За десертом мы еще толковали о бесчинствах испанцев, как вдруг в комнату вошел один дворянин из Неаполя со словами:
— Спешу поведать вашей милости о происшествии, случившемся в Риме сегодня, — самом ужасном и удивительном из всех, о коих мы слышали в наше время.
Посол попросил рассказать. Желая тоже послушать, я перестал есть и подал неаполитанцу стул; тот уселся и начал свой рассказ.
— Проживал здесь, в Риме, кабальеро примерно двадцати одного года, из знатной, хотя и небогатой семьи, юноша приятной наружности, отважный, пылкий и обладающий многими другими достоинствами. Он влюбился в одну девицу, также римлянку, на редкость красивую и скромную особу лет семнадцати; они были равны по знатности и по любви, пылавшей в их сердцах. Его звали Доридо, ее — Клориния.
Родители девицы держали дочь в большой строгости и, охраняя ее честь, не разрешали видаться или беседовать с чужими, запрещали ей даже смотреть в окно, разве что изредка и украдкой, ибо удивительная красота их дочери пленила сердца всех благородных юношей Рима. Родители и единственный брат Клоринии ревниво оберегали ее, а потому влюбленным не удавалось видаться так свободно, как им хотелось бы. Но всякий раз, когда Доридо проходил мимо дома Клоринии, она как истинно влюбленная находила способ показаться своему милому. Помогала ей в этом подруга, проживавшая в доме напротив, которой, как женщине замужней, разрешалось сидеть у окна. Зная от Клоринии о ее любви, подруга подавала условный знак, когда на их улице появлялся Доридо; тогда Клориния выглядывала в окошко и смотрела на своего возлюбленного, утешаясь хоть такой малостью.
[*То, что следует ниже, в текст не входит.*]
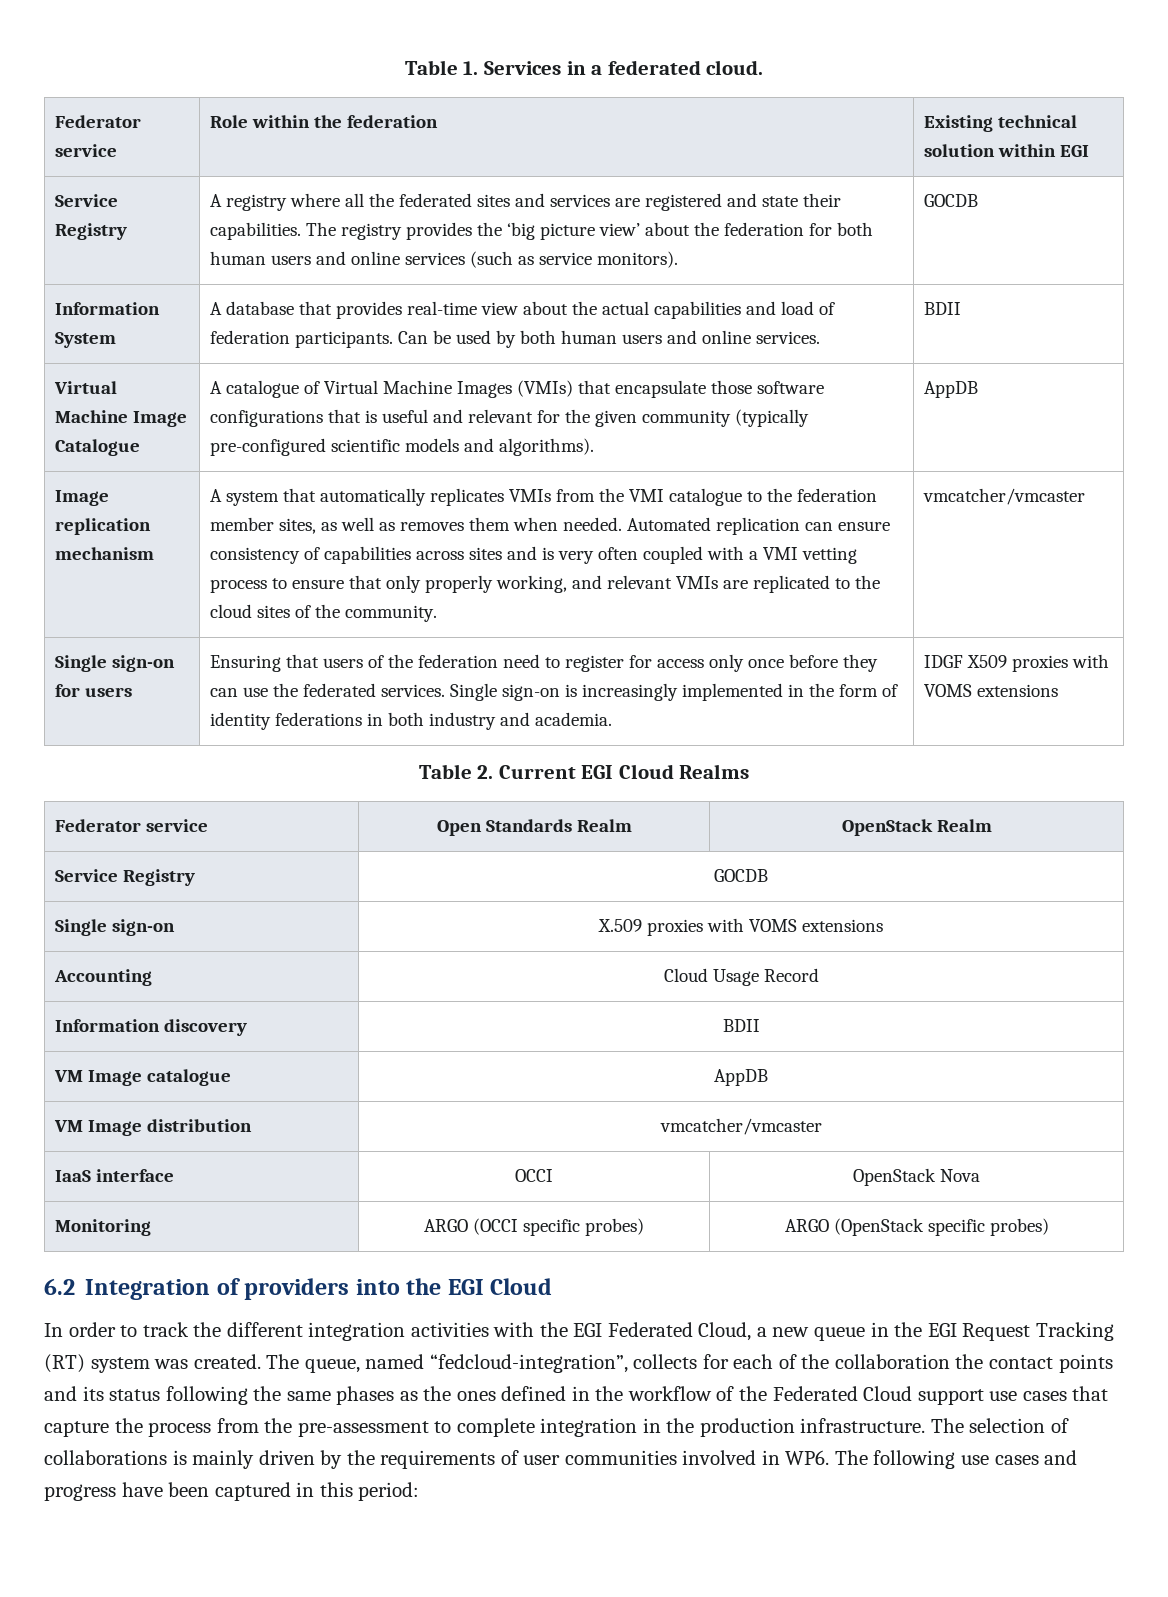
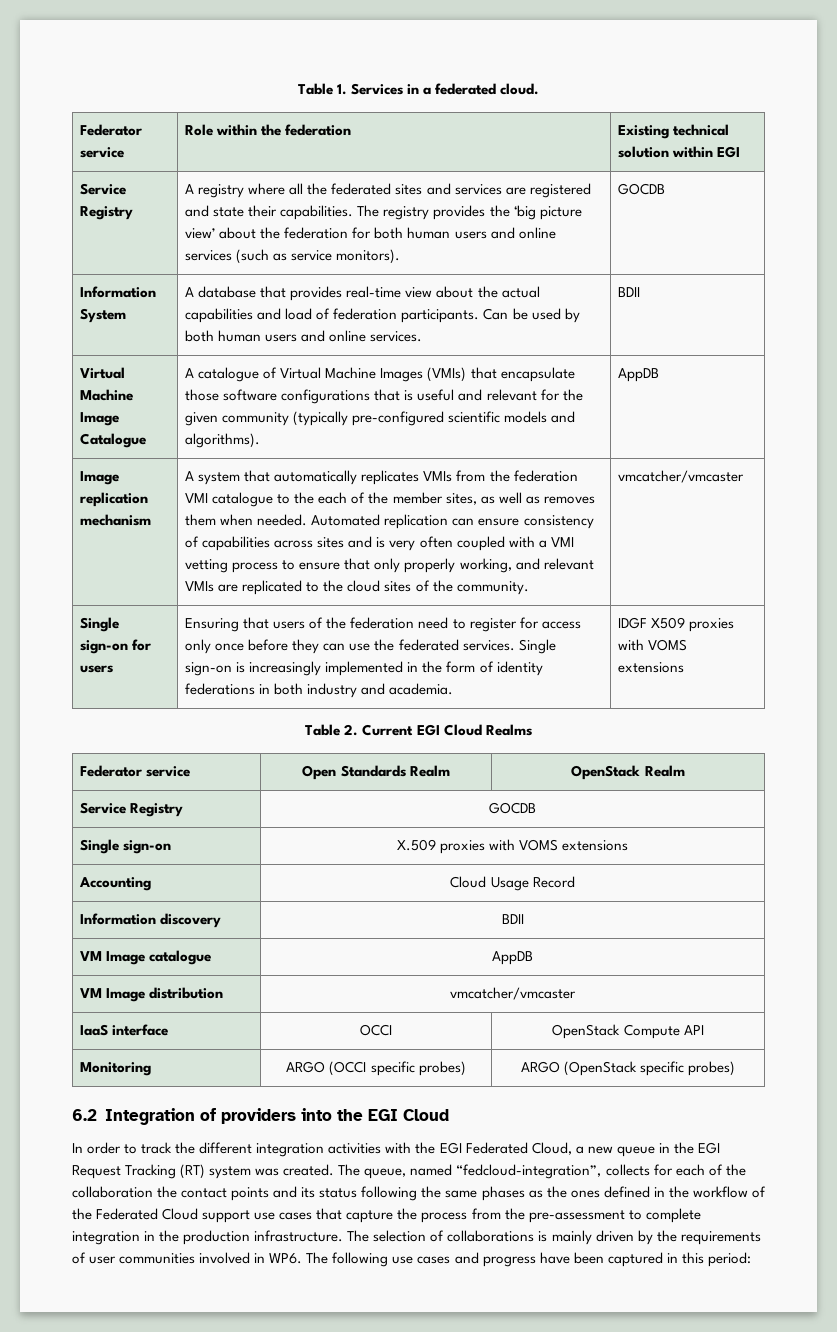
- A system that automatically replicates VMIs from the VMI catalogue to the federation member sites, as well as removes them when needed.
+ A system that automatically replicates VMIs from the federation VMI catalogue to the each of the member sites, as well as removes them when needed.
- IaaS interface | OCCI | OpenStack Nova
+ IaaS interface | OCCI | OpenStack Compute API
Так продолжалось некоторое время. Обоим влюбленным приходилось довольствоваться мимолетными взглядами. Но нетерпеливый Доридо, желая удостоиться бо́льших милостей, стал искать иного способа наслаждаться лицезрением нежной Клоринии, раз ни на что иное не мог надеяться. Для этого он подружился с ее братом по имени Валерио и сумел так сильно привязать к себе юношу, что тот души в нем не чаял и как гостеприимный хозяин часто приводил в дом, где молодой кабальеро мог беспрепятственно любоваться красотой своей избранницы. От взглядов пламя разгоралось еще жарче; глаза влюбленных все красноречивей говорили об их страсти.
Клориния, как существо менее сильное и, возможно, более любящее, открылась своей служанке Шинтиле, и та, желая угодить госпоже, отправилась к Доридо. «Напрасно стали бы вы, Доридо, — сказала она ему, — таиться от меня: я знаю о любви, овладевшей вами к моей сеньорой. А в подтверждение моих слов скажу, что она сама призналась мне во всем и попросила моей помощи, поручив сообщить вам, как любит вас и тоскует. Клориния велела передать вам эту зеленую ленту цвета надежды, дабы вы повязали ее на руку. Полагаю, вы не усомнитесь, что эта лента от Клориния, — вы часто видели ее в волосах у моей госпожи. Итак, отныне вы можете смело довериться мне, ибо единственное мое желание — угодить вам обоим».
Услышав такие слова, юноша был встревожен и раздосадован; он не очень доверял этой служанке и не хотел посвящать ее в свои сердечные дела, опасаясь разглашения тайны. Но так велела Клориния, и надо было повиноваться. Постаравшись скрыть неудовольствие, он учтиво поблагодарил служанку за ее доброе расположение и труды.